A graduation ceremony.

A graduation ceremony. Credit: iStock

It’s state budget time and again much of the battle is over school funding, and who will get how much. There’s only so much pie to cut, and value is rarely discussed.

The issue to taxpayers shouldn’t just be whether their schools get enough state funding, but whether the money is spent well. And as far as bang for the buck, the news is not good in challenged districts or traditionally successful ones.

The high school graduation rate on Long Island last year was 89 percent, but only 54 percent of students got scores on their Regents algebra and English exams that indicate college readiness. That gap underscores what’s wrong with our public education system. It hasn’t been rigorous enough, and we’ve often been fooled into believing that expensive schooling automatically means high quality.

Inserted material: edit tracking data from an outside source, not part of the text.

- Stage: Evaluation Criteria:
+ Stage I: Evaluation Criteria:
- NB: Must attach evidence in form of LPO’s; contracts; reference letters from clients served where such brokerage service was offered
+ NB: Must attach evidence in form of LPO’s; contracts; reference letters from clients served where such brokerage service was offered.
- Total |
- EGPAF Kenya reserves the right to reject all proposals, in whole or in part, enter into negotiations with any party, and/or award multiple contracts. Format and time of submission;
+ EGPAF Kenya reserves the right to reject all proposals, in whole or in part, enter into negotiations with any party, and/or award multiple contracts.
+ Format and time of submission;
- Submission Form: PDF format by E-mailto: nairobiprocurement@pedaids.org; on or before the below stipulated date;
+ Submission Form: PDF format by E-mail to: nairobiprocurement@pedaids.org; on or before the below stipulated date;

That’s what we see when we compare our kids’ preparedness with that of students in other nations. And that’s what we’re seeing with new tests based on Common Core standards and the much-lower scores students are earning. The percentage of New York students who do well on the new state tests almost exactly matches the percentage of those who do well compared to international standards and the percentage who are college-ready. Statewide, about 40 percent of students meet the standard in each case.

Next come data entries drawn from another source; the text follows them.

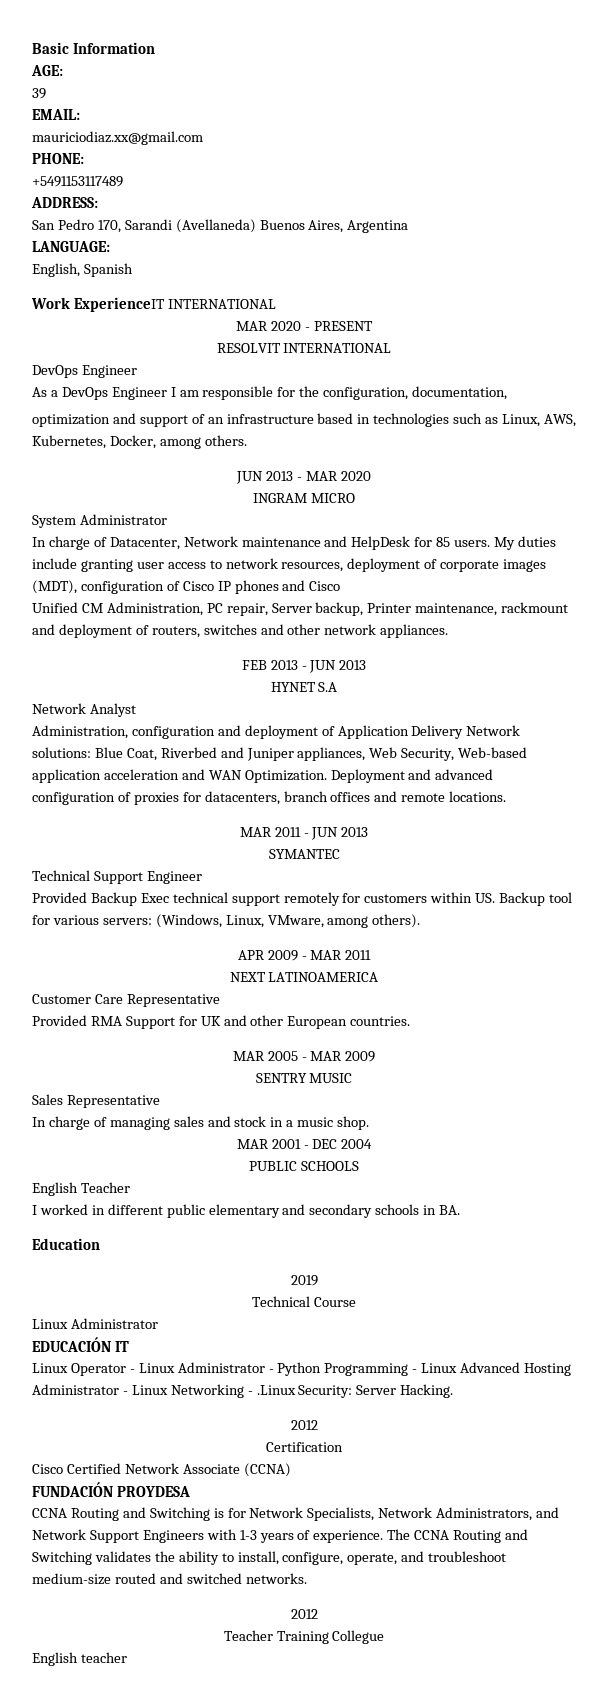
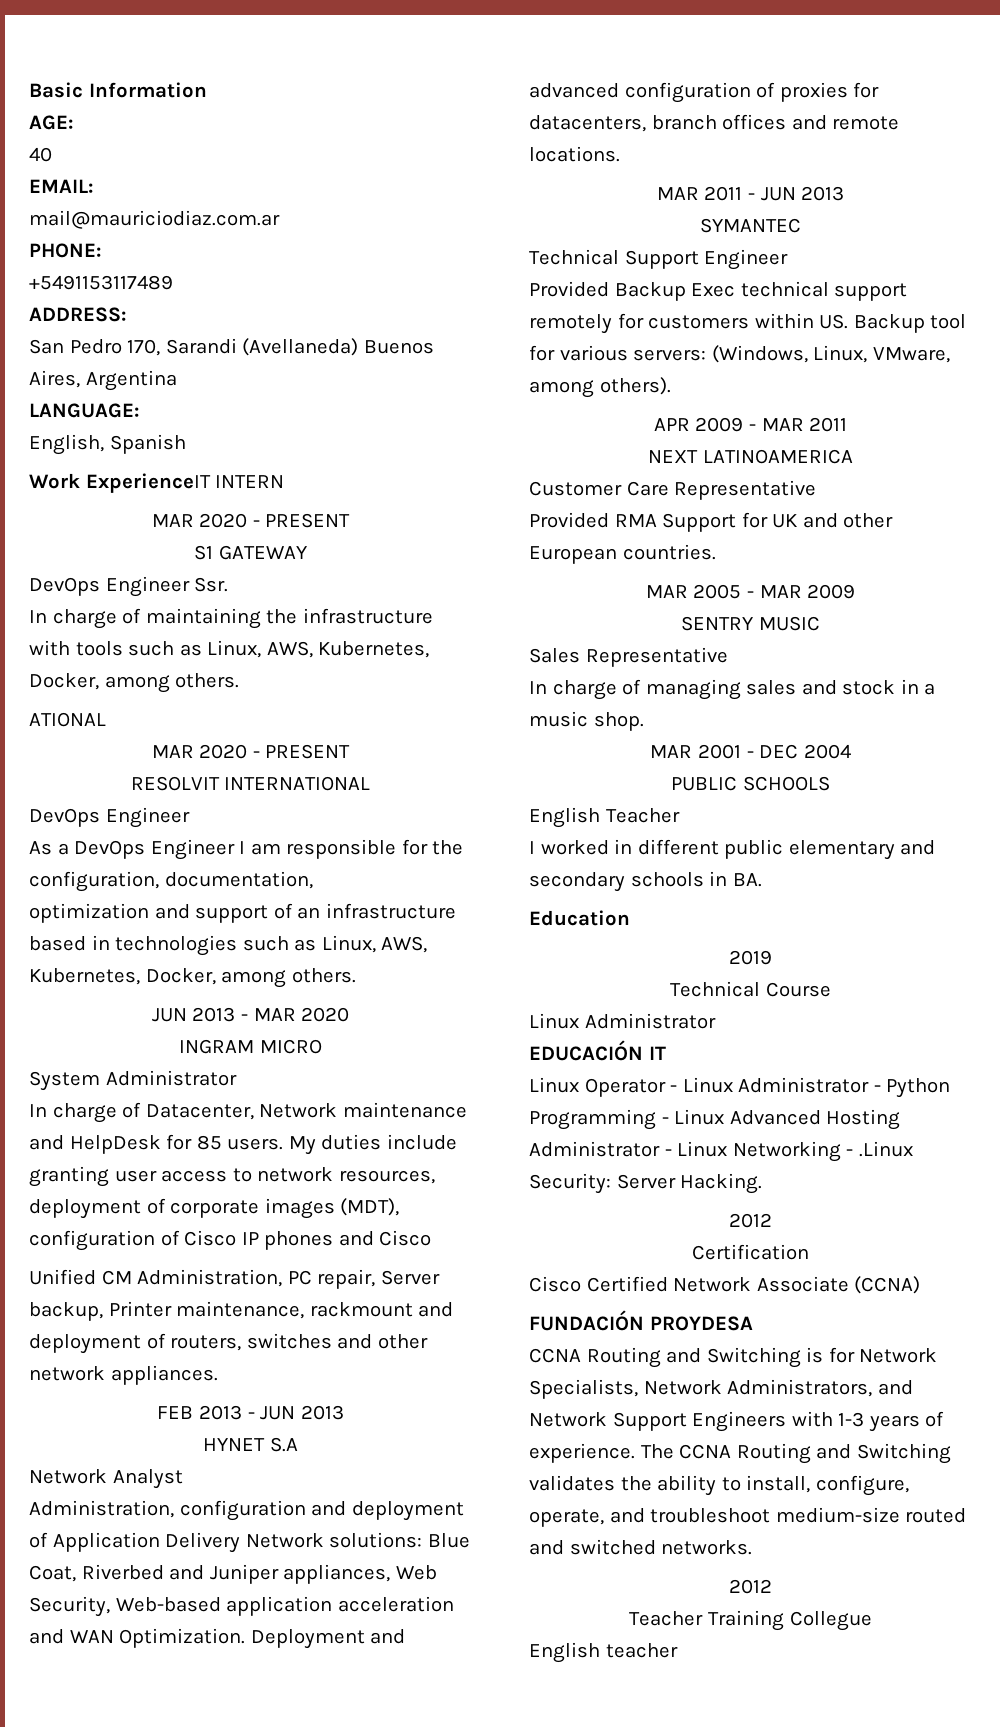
- 39
+ 40
- mauriciodiaz.xx@gmail.com
+ mail@mauriciodiaz.com.ar
- Work ExperienceIT INTERNATIONAL
+ Work ExperienceIT INTERN
+ MAR 2020 - PRESENT
+ S1 GATEWAY
+ DevOps Engineer Ssr.
+ In charge of maintaining the infrastructure with tools such as Linux, AWS, Kubernetes, Docker, among others.
+ ATIONAL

Recently released 2014-15 high school statistics for Long Island show that the percentage of students who graduate with an advanced diploma closely matches the percentage of students who are ready for college. But the percentages of students who graduate without the “advanced” designation varies so wildly in its relation to college readiness across the Island’s 124 districts that graduating seems to indicate little about academic achievement..

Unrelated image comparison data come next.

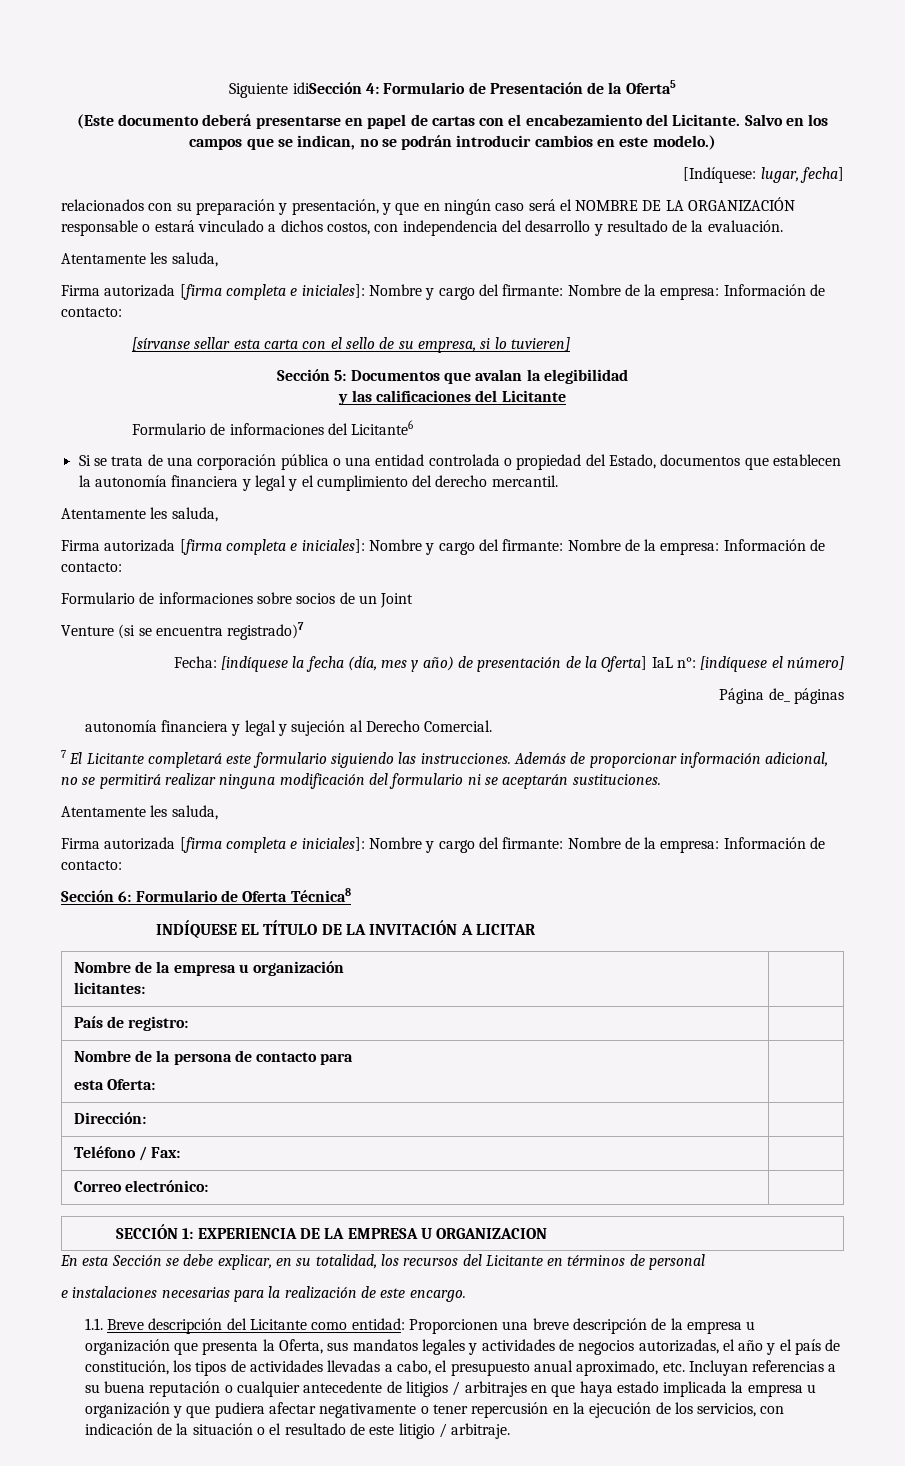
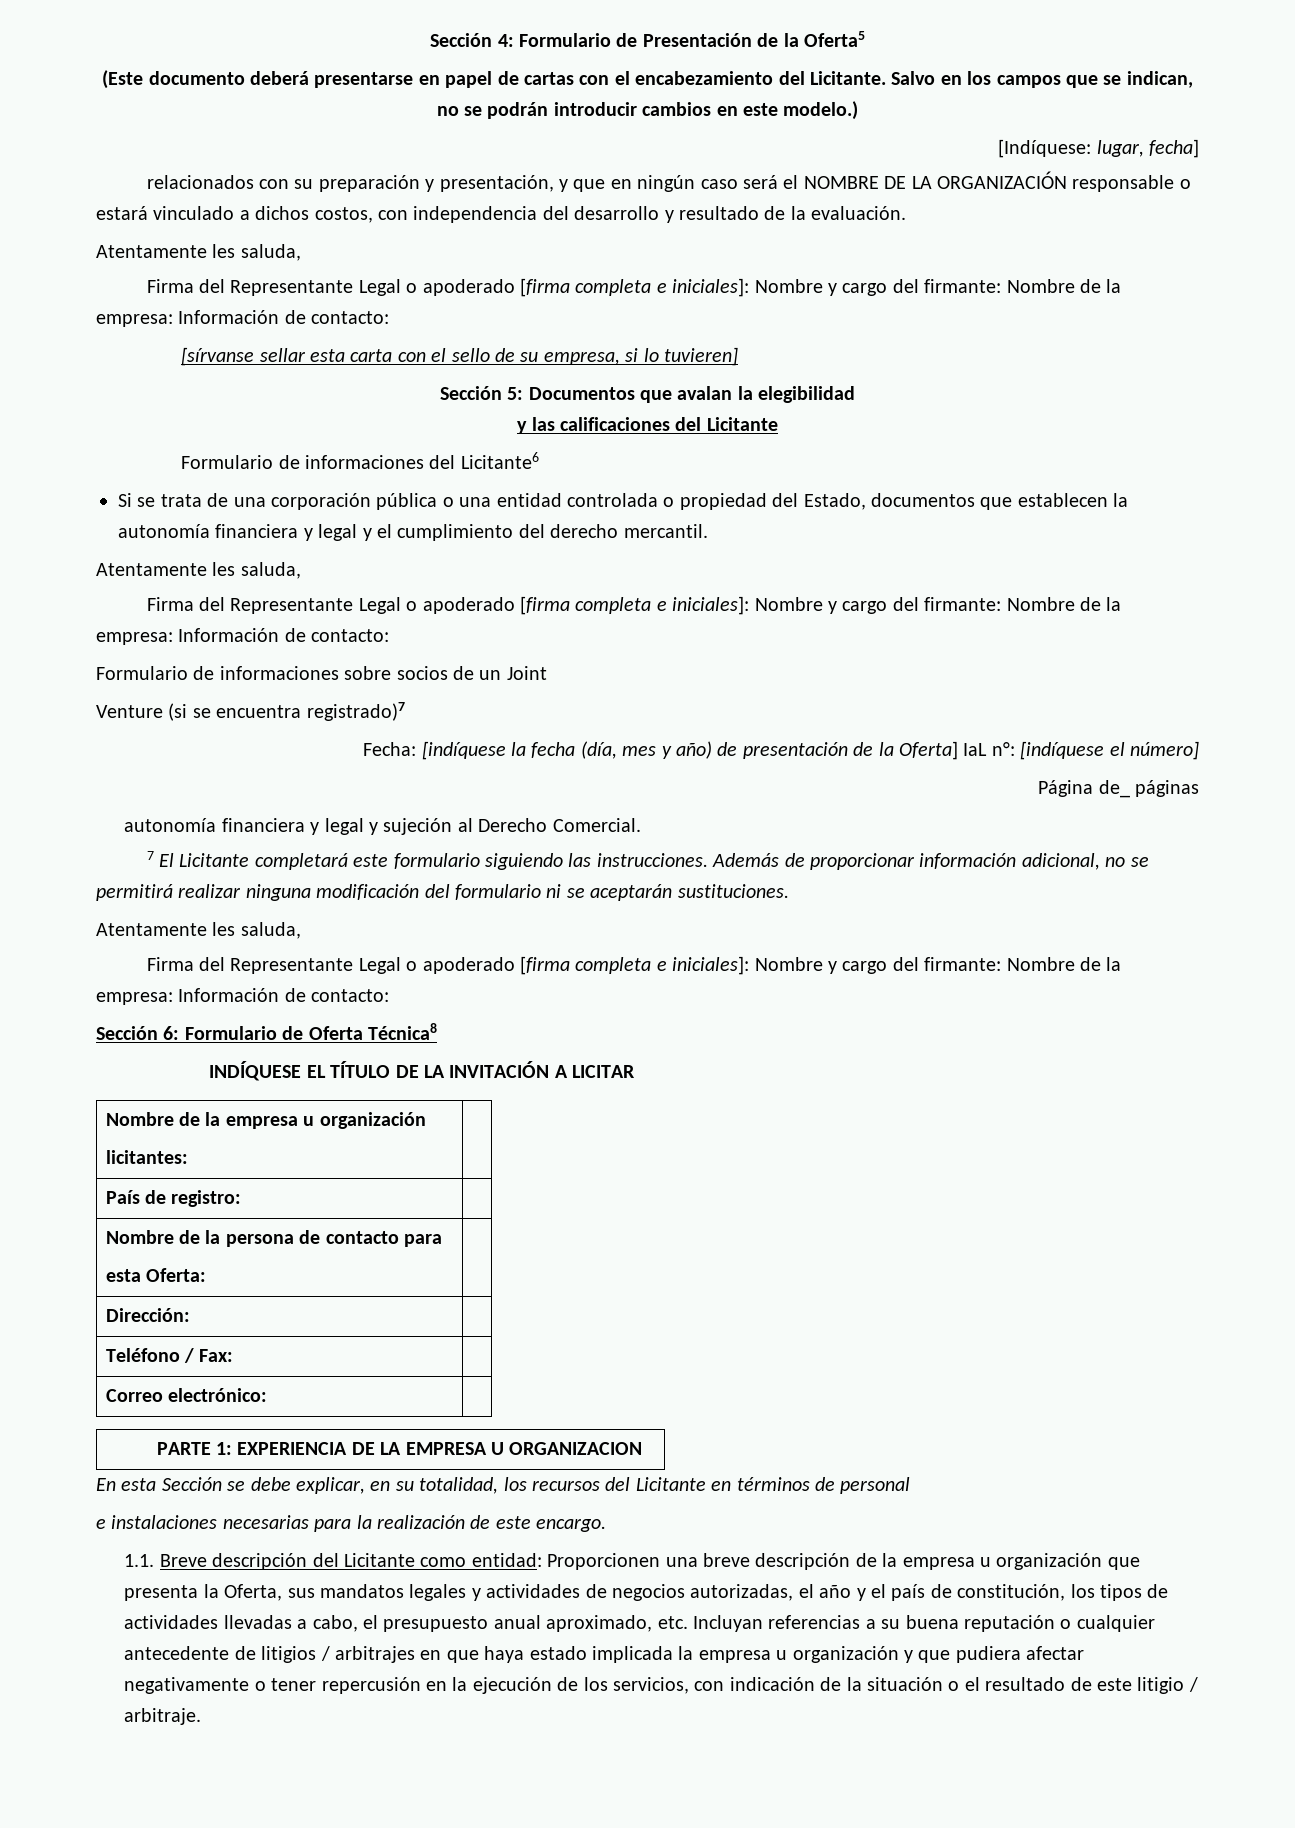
- Siguiente idiSección 4: Formulario de Presentación de la Oferta5
+ Sección 4: Formulario de Presentación de la Oferta5
  relacionados con su preparación y presentación, y que en ningún caso será el NOMBRE DE LA ORGANIZACIÓN responsable o estará vinculado a dichos costos, con independencia del desarrollo y resultado de la evaluación.
  Atentamente les saluda,
- Firma autorizada [firma completa e iniciales]: Nombre y cargo del firmante: Nombre de la empresa: Información de contacto:
+ Firma del Representante Legal o apoderado [firma completa e iniciales]: Nombre y cargo del firmante: Nombre de la empresa: Información de contacto:
  Si se trata de una corporación pública o una entidad controlada o propiedad del Estado, documentos que establecen la autonomía financiera y legal y el cumplimiento del derecho mercantil.
  Atentamente les saluda,
- Firma autorizada [firma completa e iniciales]: Nombre y cargo del firmante: Nombre de la empresa: Información de contacto:
+ Firma del Representante Legal o apoderado [firma completa e iniciales]: Nombre y cargo del firmante: Nombre de la empresa: Información de contacto:
  Además de proporcionar información adicional, no se permitirá realizar ninguna modificación del formulario ni se aceptarán sustituciones.
  Atentamente les saluda,
- Firma autorizada [firma completa e iniciales]: Nombre y cargo del firmante: Nombre de la empresa: Información de contacto:
+ Firma del Representante Legal o apoderado [firma completa e iniciales]: Nombre y cargo del firmante: Nombre de la empresa: Información de contacto:
- SECCIÓN 1: EXPERIENCIA DE LA EMPRESA U ORGANIZACION
+ PARTE 1: EXPERIENCIA DE LA EMPRESA U ORGANIZACION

In Roosevelt, the graduation rate in 2015 was 72 percent, but the college preparedness percentage was 3.3 percent. The numbers are abysmal in a lot of traditionally challenged districts. In Westbury, 75 percent graduated, but only 19 percent were college-ready. In Wyandanch 56 percent graduated, but only 6 percent were college-ready. In Central Islip, 79 percent graduated but only 20 percent were college-ready. But more shocking were the results in higher-income, “good” districts. Only 71 percent were college-ready in Massapequa, 50 percent in Seaford, 74 percent in Smithtown and 67 percent in Northport-East Northport, but the graduation rate in each was above 90 percent.

Their academic shortcomings often didn’t keep these students from enrolling in college: In each of the four “good” districts above, at least 90 percent did head off to college. According to administrators, about 70 percent of community college students and 50 percent of 4-year college students in the state, and their parents, paid for remedial college classes to retake classes graduates didn’t master in high school. And many took out student loans to do it.

Long Island school districts spend an average of $22,000 a year per student. That dedication to education as our highest value is what built this suburb — and its huge tax bills. But a shameful number of taxpayers aren’t getting good value. That’s the disconnect that threatens the future of this region and its children. That’s what we mean when we say the educational system needs to be fixed.